# [TRY IT]
Only the pictures are to be omitted; everything else in the listing must be reproduced exactly.
_____
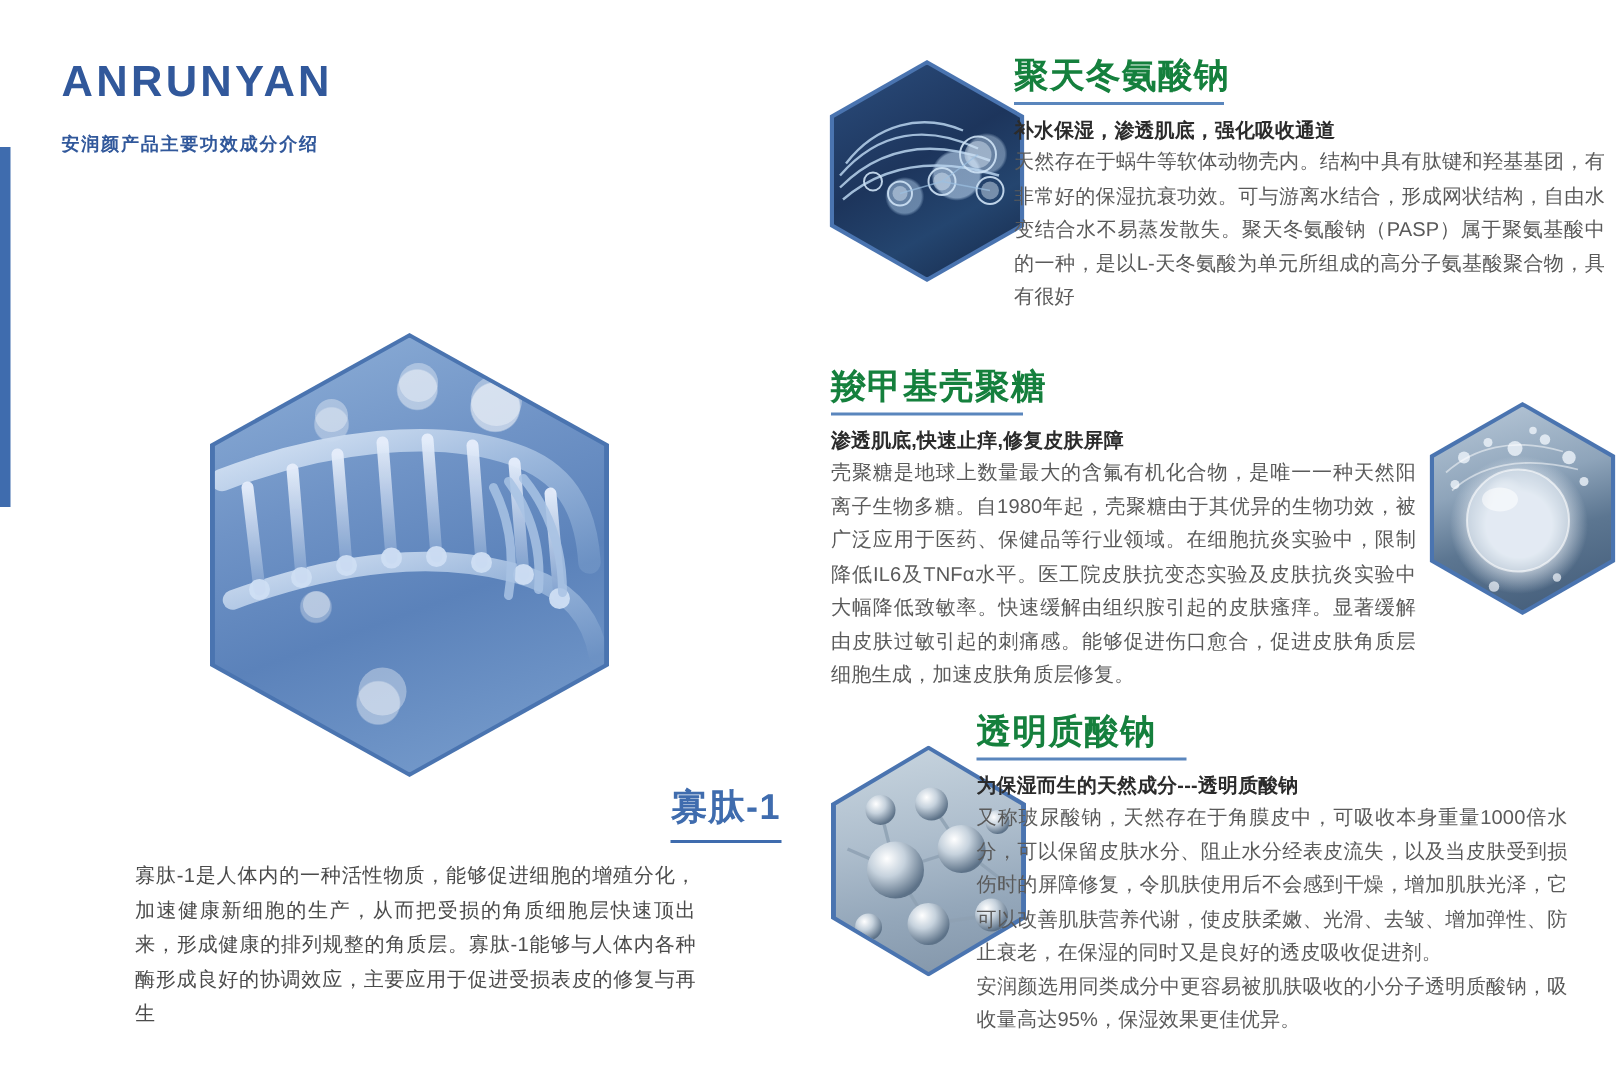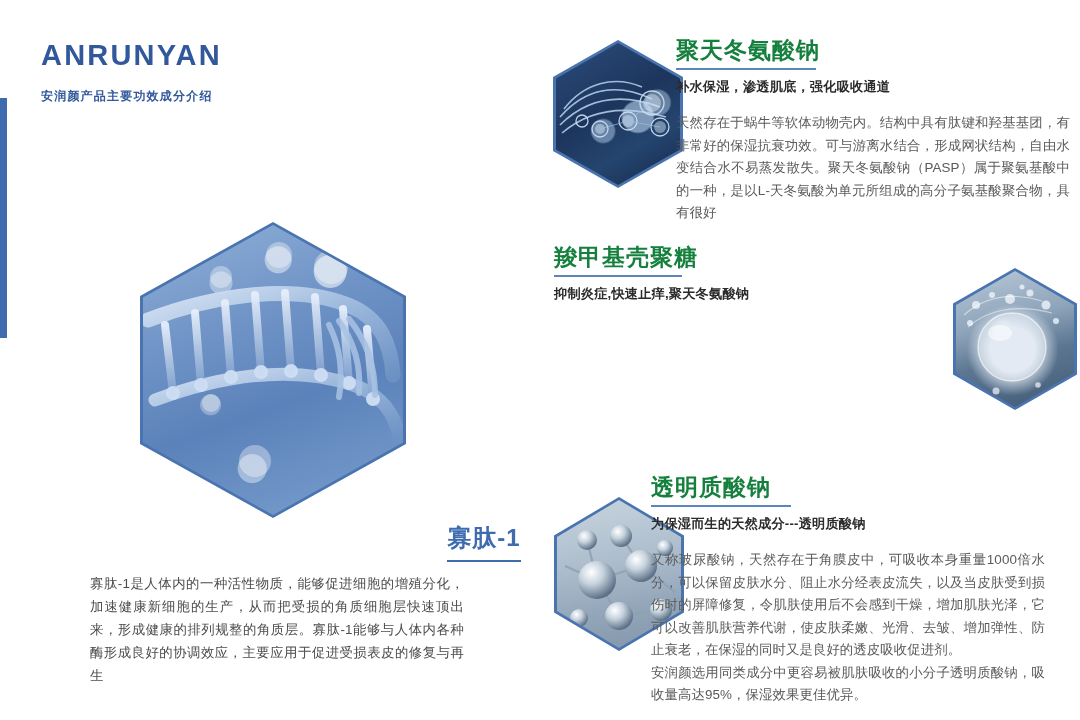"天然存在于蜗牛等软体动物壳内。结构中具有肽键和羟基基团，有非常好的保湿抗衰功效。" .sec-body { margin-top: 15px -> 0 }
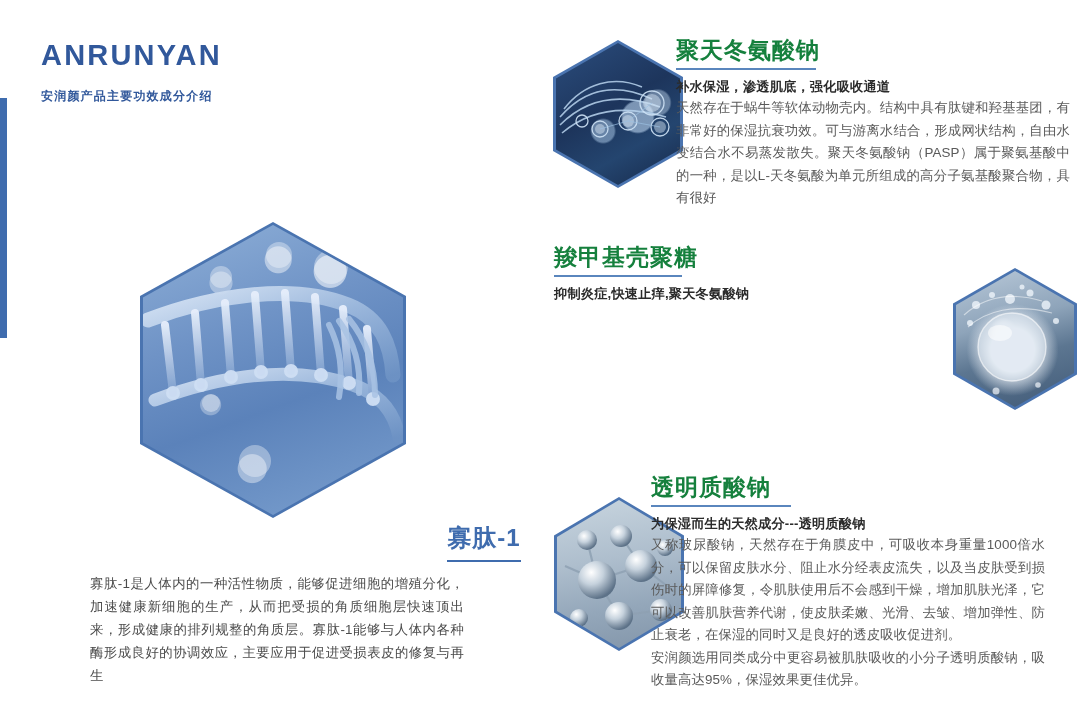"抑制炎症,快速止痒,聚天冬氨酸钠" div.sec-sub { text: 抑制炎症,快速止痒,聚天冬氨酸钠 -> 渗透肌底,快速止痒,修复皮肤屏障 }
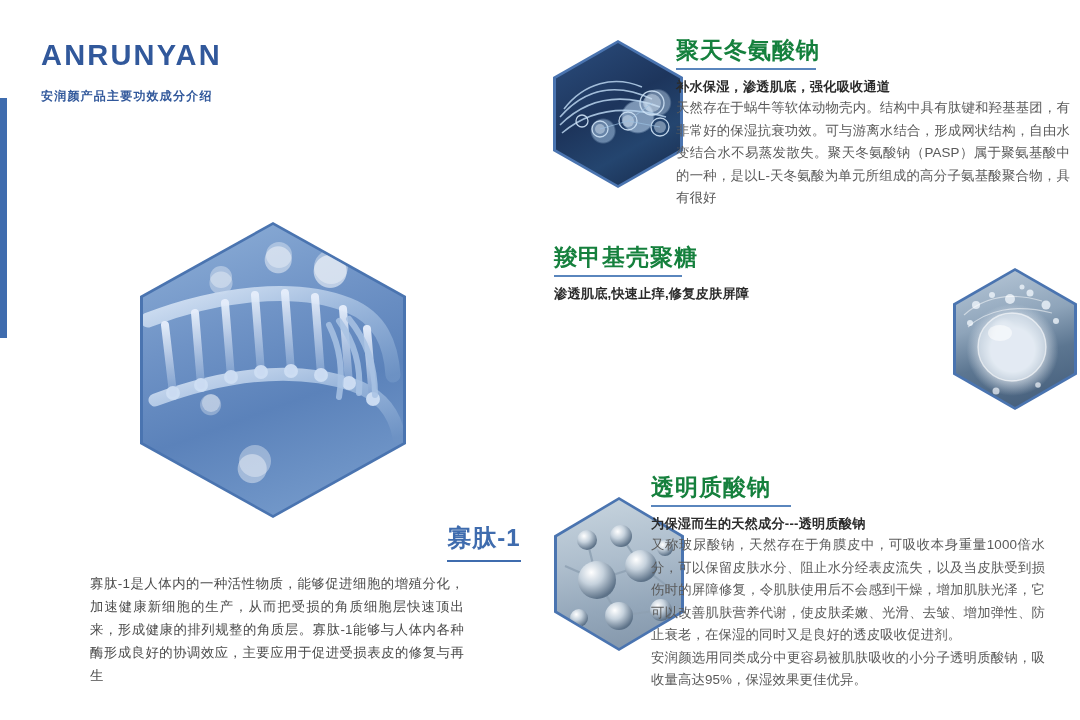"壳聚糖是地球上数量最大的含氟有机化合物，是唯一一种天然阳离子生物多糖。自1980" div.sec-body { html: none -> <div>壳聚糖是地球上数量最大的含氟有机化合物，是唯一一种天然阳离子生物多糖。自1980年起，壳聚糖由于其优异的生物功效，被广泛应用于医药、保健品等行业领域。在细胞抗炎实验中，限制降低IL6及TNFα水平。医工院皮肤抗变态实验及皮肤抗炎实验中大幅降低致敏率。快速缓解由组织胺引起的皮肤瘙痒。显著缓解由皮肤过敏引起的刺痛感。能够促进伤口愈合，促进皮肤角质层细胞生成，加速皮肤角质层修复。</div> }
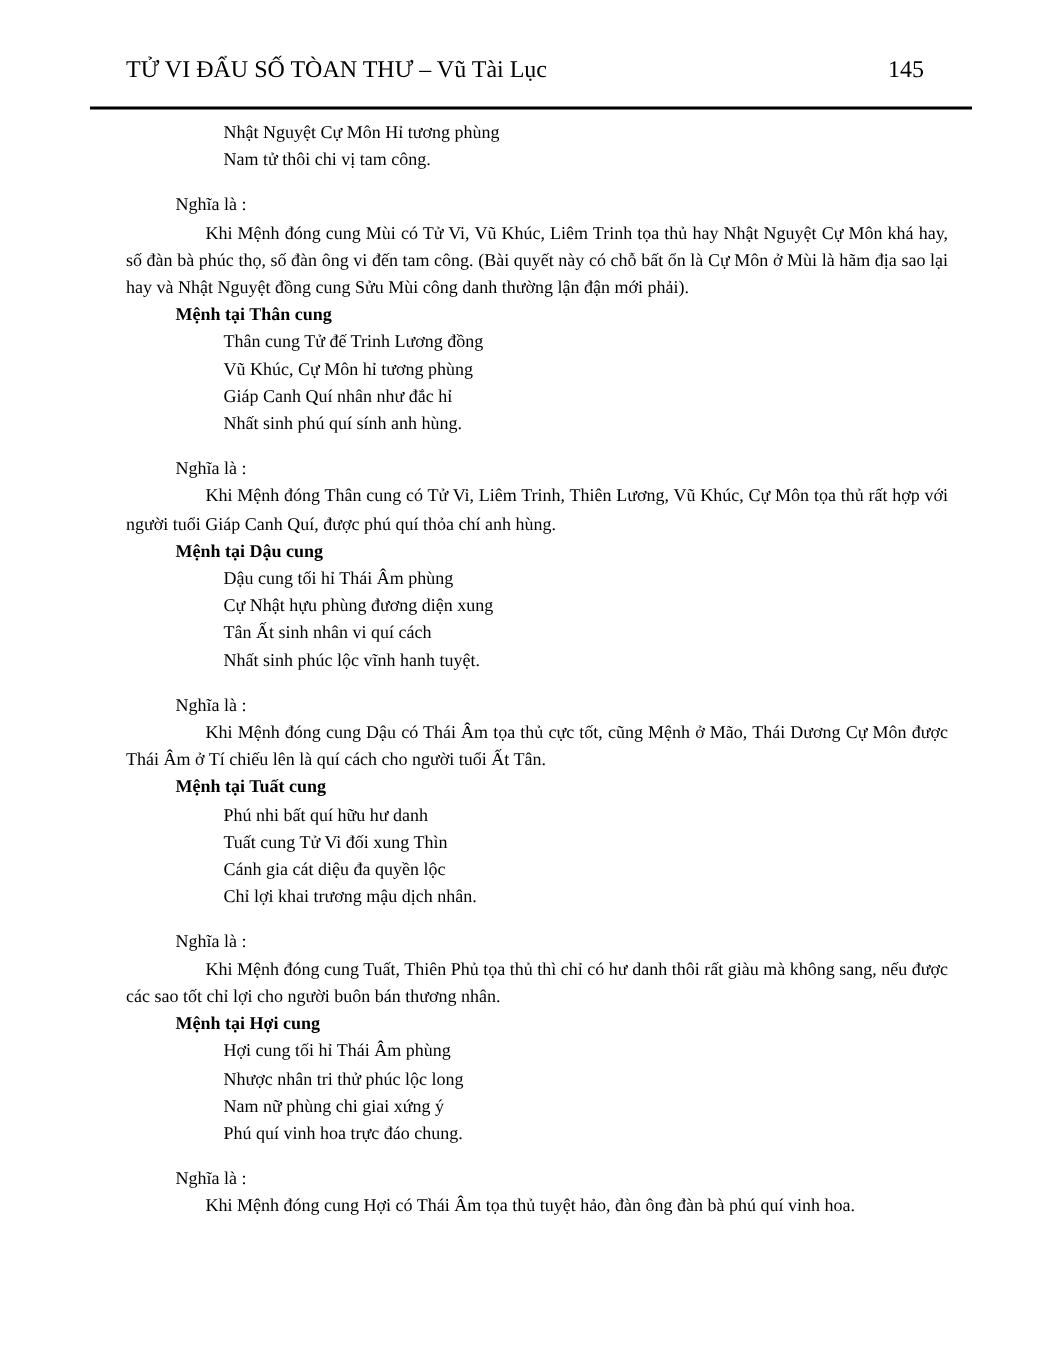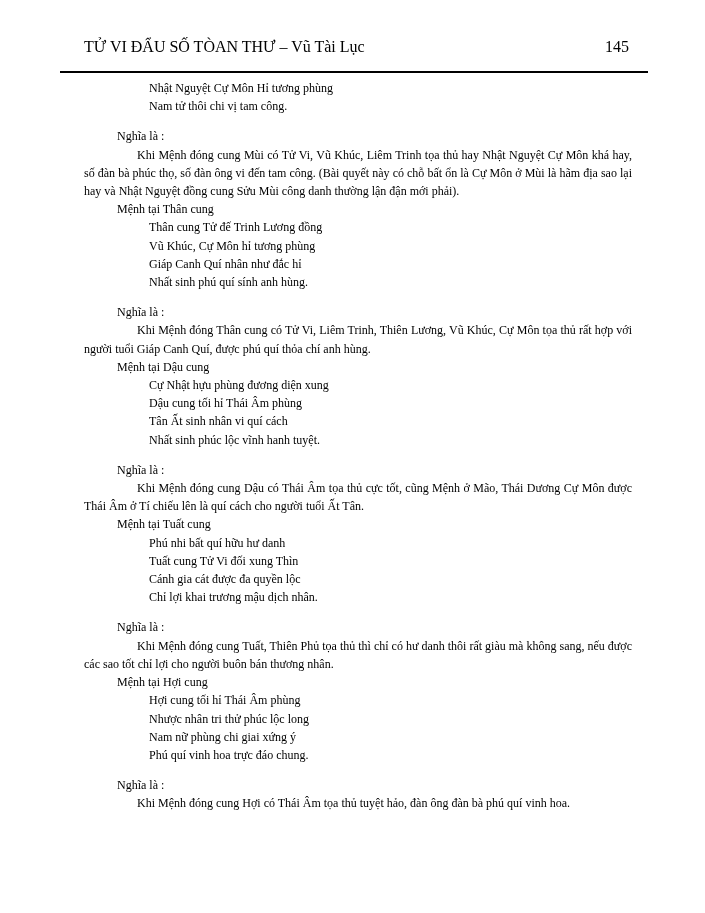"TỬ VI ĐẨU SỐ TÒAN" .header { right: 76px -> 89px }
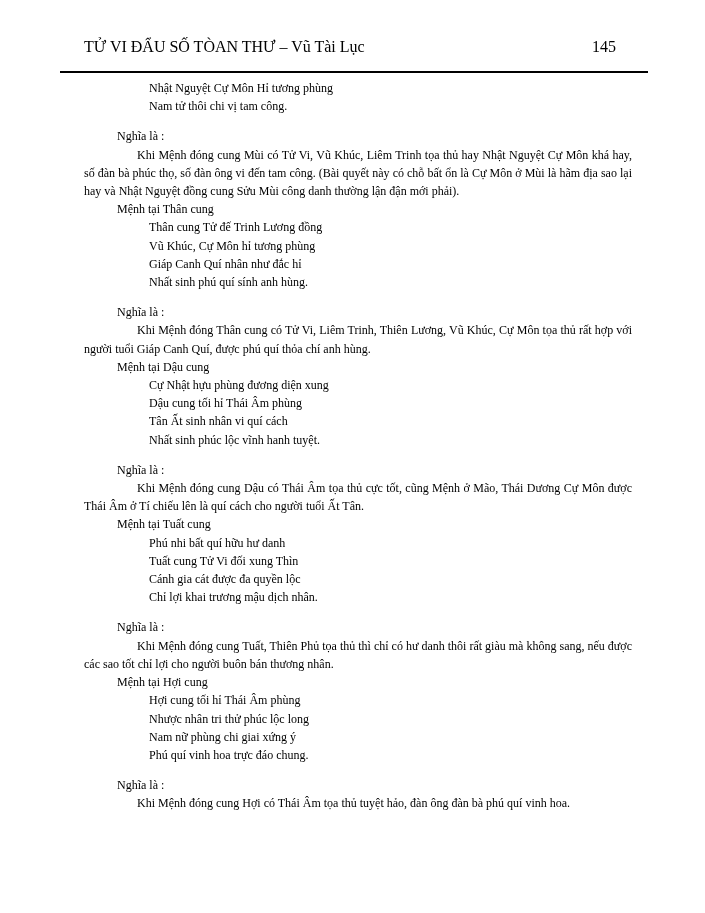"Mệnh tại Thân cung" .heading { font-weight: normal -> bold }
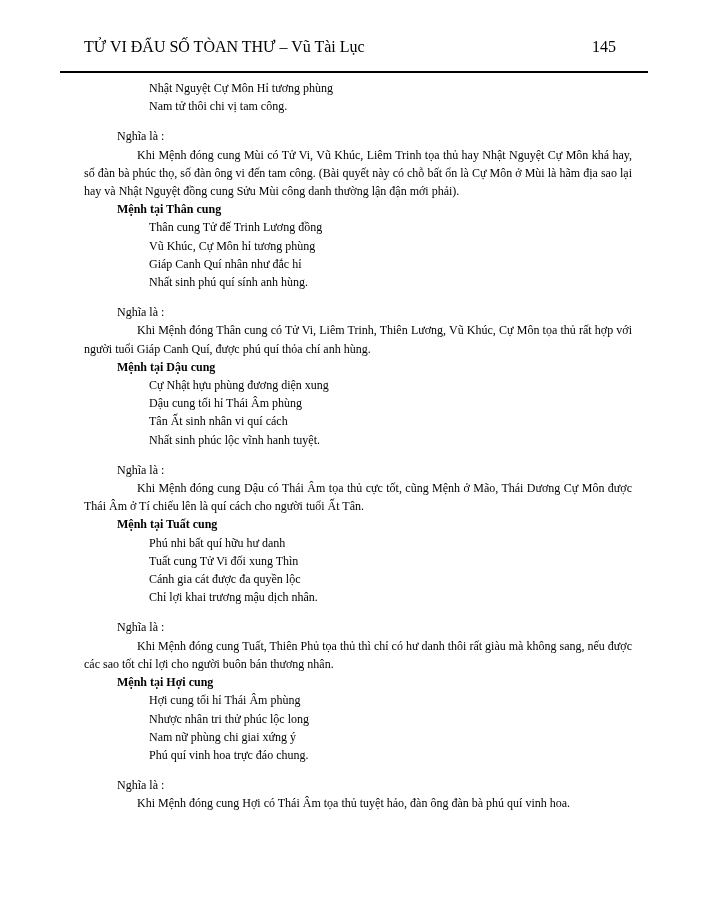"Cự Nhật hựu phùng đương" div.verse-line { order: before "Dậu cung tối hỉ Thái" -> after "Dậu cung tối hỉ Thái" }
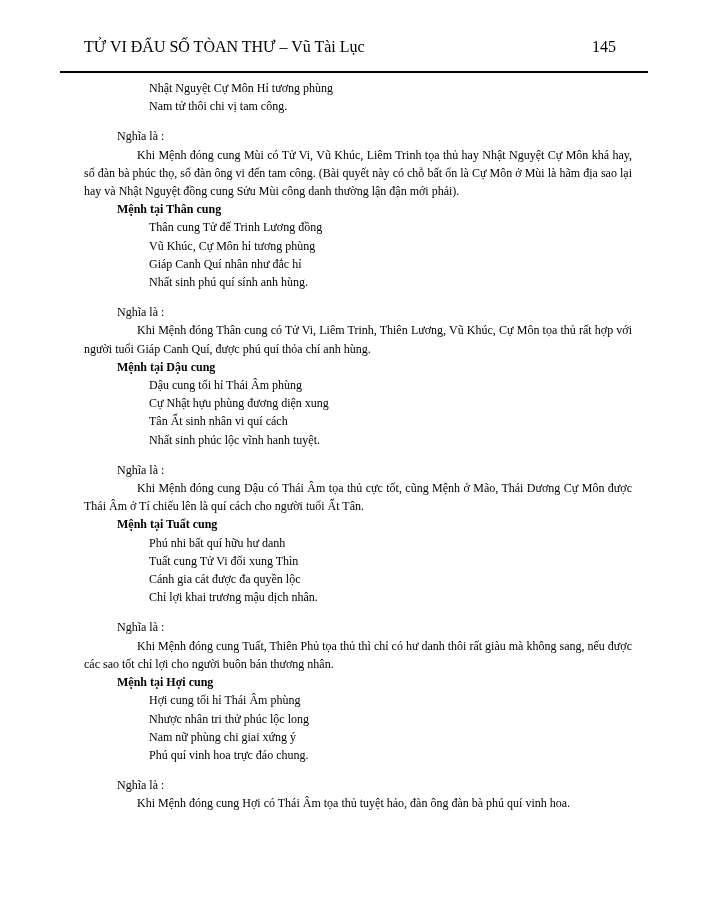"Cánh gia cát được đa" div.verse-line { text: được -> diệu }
_____
# [SOLUTION TO THIS TASK]
"天然存在于蜗牛等软体动物壳内。结构中具有肽键和羟基基团，有非常好的保湿抗衰功效。" .sec-body { margin-top: 15px -> 0 }
"抑制炎症,快速止痒,聚天冬氨酸钠" div.sec-sub { text: 抑制炎症,快速止痒,聚天冬氨酸钠 -> 渗透肌底,快速止痒,修复皮肤屏障 }
"壳聚糖是地球上数量最大的含氟有机化合物，是唯一一种天然阳离子生物多糖。自1980" div.sec-body { html: none -> <div>壳聚糖是地球上数量最大的含氟有机化合物，是唯一一种天然阳离子生物多糖。自1980年起，壳聚糖由于其优异的生物功效，被广泛应用于医药、保健品等行业领域。在细胞抗炎实验中，限制降低IL6及TNFα水平。医工院皮肤抗变态实验及皮肤抗炎实验中大幅降低致敏率。快速缓解由组织胺引起的皮肤瘙痒。显著缓解由皮肤过敏引起的刺痛感。能够促进伤口愈合，促进皮肤角质层细胞生成，加速皮肤角质层修复。</div> }
"TỬ VI ĐẨU SỐ TÒAN" .header { right: 76px -> 89px }
"Mệnh tại Thân cung" .heading { font-weight: normal -> bold }
"Cự Nhật hựu phùng đương" div.verse-line { order: before "Dậu cung tối hỉ Thái" -> after "Dậu cung tối hỉ Thái" }
"Cánh gia cát được đa" div.verse-line { text: được -> diệu }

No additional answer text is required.